[Web interface edit records]
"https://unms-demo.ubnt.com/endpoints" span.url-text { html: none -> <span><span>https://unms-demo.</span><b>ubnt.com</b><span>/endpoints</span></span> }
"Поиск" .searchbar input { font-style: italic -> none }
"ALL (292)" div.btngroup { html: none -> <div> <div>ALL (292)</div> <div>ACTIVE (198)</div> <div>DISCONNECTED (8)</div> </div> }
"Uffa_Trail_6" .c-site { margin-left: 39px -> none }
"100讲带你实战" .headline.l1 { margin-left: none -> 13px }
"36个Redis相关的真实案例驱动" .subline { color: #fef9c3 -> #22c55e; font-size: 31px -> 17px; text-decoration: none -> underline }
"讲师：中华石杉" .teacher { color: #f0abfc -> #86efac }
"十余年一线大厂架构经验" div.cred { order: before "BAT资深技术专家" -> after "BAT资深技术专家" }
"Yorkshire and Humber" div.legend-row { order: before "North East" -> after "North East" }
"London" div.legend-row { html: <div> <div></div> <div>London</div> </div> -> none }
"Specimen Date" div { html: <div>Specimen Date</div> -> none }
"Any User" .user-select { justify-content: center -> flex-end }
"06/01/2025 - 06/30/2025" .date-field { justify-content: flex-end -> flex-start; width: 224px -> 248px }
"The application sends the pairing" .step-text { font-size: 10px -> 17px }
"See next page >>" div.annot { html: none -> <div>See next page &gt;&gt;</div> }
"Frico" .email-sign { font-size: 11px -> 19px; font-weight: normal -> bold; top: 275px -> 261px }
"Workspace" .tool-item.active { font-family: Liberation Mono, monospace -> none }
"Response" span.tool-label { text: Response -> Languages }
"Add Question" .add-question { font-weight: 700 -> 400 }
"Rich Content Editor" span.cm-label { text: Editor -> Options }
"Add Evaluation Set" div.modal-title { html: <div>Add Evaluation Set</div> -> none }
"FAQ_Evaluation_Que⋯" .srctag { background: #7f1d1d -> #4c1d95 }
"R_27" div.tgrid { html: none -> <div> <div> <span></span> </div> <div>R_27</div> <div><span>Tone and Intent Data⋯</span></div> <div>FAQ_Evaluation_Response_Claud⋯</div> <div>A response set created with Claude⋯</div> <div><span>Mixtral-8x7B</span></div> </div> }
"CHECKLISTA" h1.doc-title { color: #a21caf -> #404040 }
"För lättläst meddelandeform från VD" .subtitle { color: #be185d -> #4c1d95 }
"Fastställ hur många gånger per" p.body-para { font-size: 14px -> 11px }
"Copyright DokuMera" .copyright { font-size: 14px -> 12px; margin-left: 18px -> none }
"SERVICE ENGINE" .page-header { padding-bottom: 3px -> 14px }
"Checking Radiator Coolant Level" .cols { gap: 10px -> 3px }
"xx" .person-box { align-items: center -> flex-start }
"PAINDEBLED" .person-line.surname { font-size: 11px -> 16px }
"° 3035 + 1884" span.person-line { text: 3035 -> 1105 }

▶ Task requirements:
Where does the word "label" occur in the data? Copy every line that has it.

▶ Response:
"Response" span.tool-label { text: Response -> Languages }
"Rich Content Editor" span.cm-label { text: Editor -> Options }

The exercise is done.